Yang J M, Yoneda K, Morita E, Imamura S, Nam K, Lee E S, Steinert P M
Department of Dermatology, College of Medicine, Sung Kyun Kwan University, Seoul, Korea.
J Invest Dermatol. 1997 Nov;109(5):692-4. doi: 10.1111/1523-1747.ep12338320.

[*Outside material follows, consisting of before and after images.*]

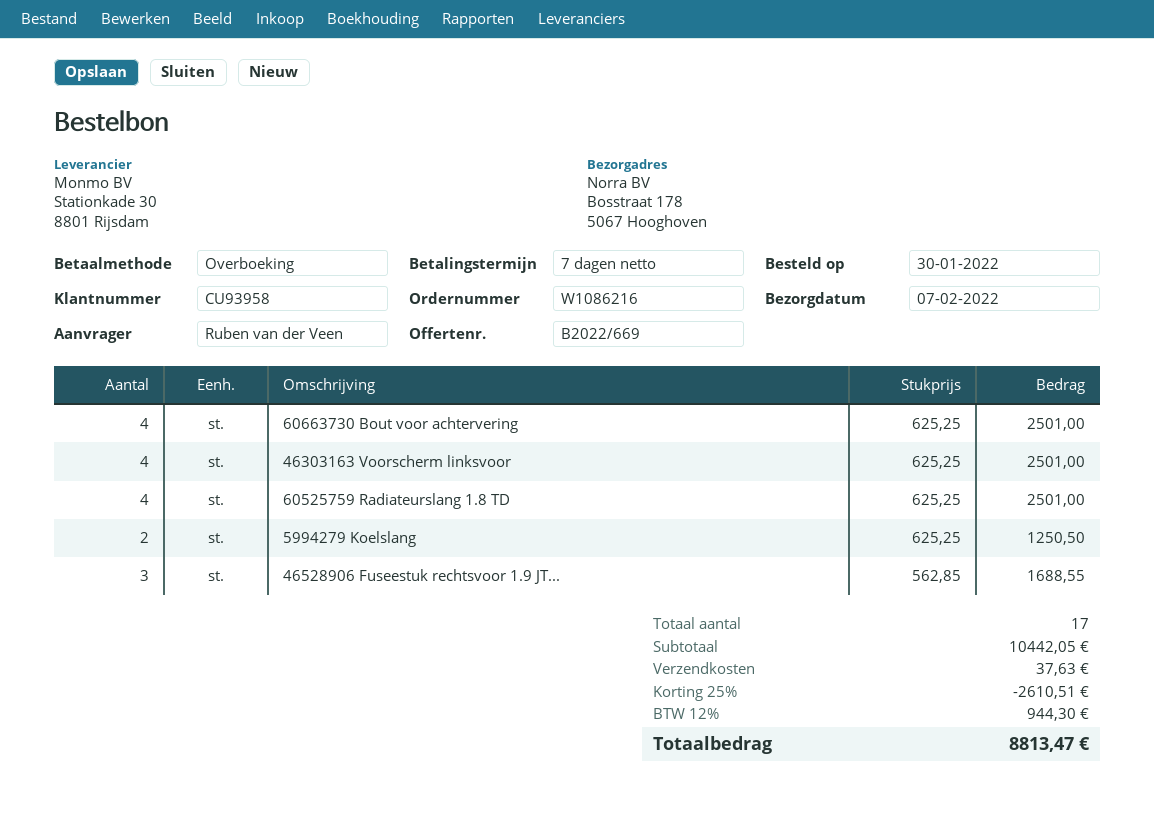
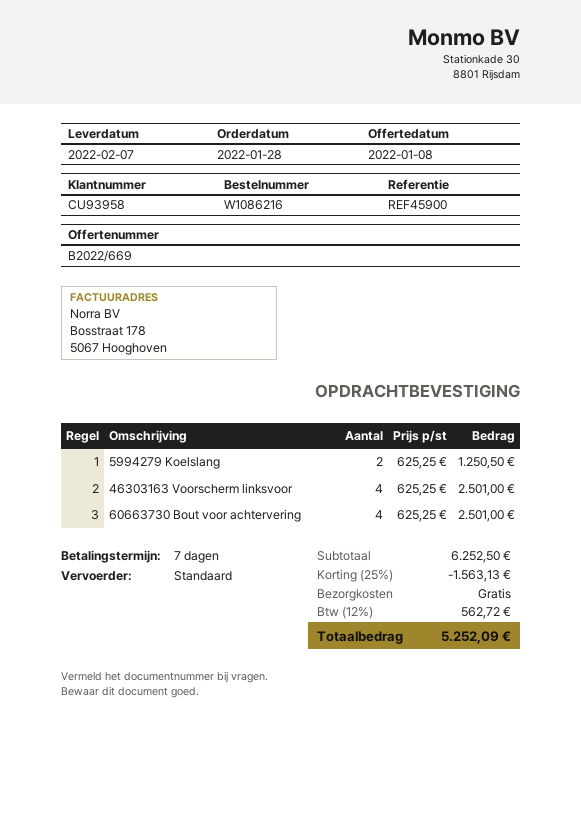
order date: 2022-01-30 -> 2022-01-28
60525759 Radiateurslang 1.8 TD: 4 x 625.25 = 2501.00 -> none
46528906 Fuseestuk rechtsvoor 1.9 JT...: 3 x 562.85 = 1688.55 -> none
subtotal: 10442.05 -> 6252.50
discount: 25% = 2610.51 -> 25% = 1563.13
shipping: 37.63 -> 0.00
tax: 12% = 944.30 -> 12% = 562.72
total: 8813.47 -> 5252.09

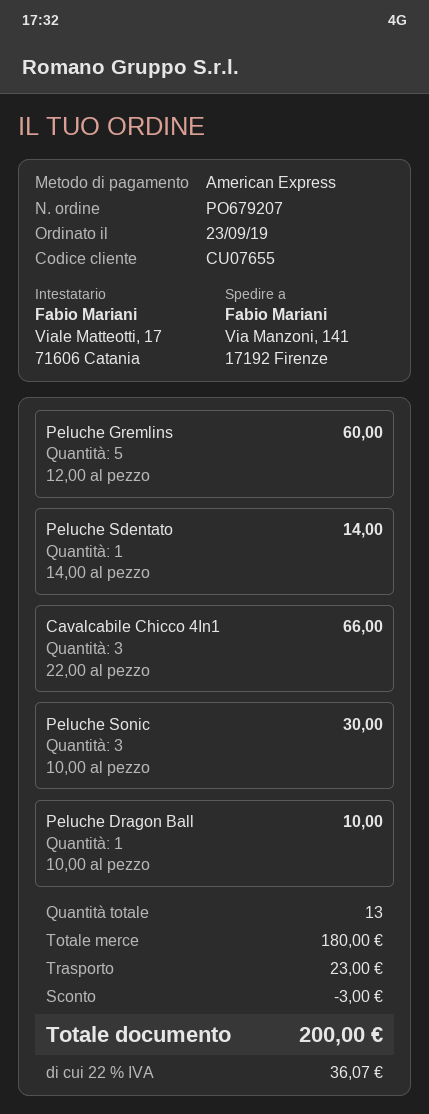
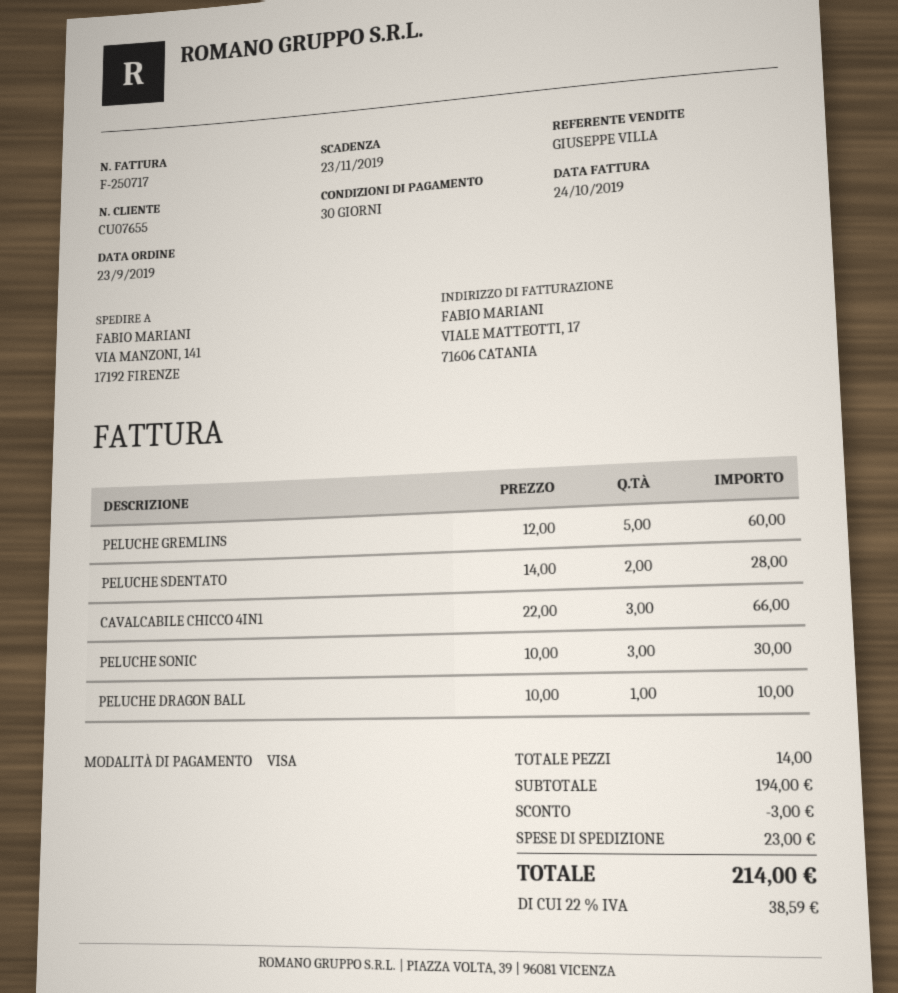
payment method: American Express -> Visa
Peluche Sdentato: 1 x 14.00 = 14.00 -> 2 x 14.00 = 28.00
total quantity: 13 -> 14
subtotal: 180.00 -> 194.00
tax: 22% = 36.07 -> 22% = 38.59
total: 200.00 -> 214.00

We report a mutation in a case of epidermolytic hyperkeratosis that results in a proline for alanine substitution in the residue position 12 of the 1A subdomain of the keratin 10 chain (codon 158). The disease phenotype is consistent with the inappropriate substitution of a proline near the beginning of the rod domain, because it is likely to seriously disrupt the structural organization of coiled-coil molecules within keratin intermediate filaments. Mutations/substitutions in this position have not been reported in any keratin disease. Position 12 is an alanine in all intermediate filament chains, and lies in the outer b heptad position of the coiled-coil. In vitro peptide interference assembly assays revealed that substitutions that alter residue size or charge at this position primarily interfere with keratin filament elongation.
我们报告了一例表皮松解性角化过度病例中的一种突变,该突变导致角蛋白10链1A亚结构域第12位残基(密码子158)处的丙氨酸被脯氨酸取代。该疾病表型与杆状结构域起始附近脯氨酸的不适当取代一致,因为这可能会严重破坏角蛋白中间丝内卷曲螺旋分子的结构组织。在任何角蛋白疾病中均未报道过该位置的突变/取代。在所有中间丝链中,第12位都是丙氨酸,位于卷曲螺旋的外部b七肽位置。体外肽干扰组装试验表明,在此位置改变残基大小或电荷的取代主要干扰角蛋白丝的伸长。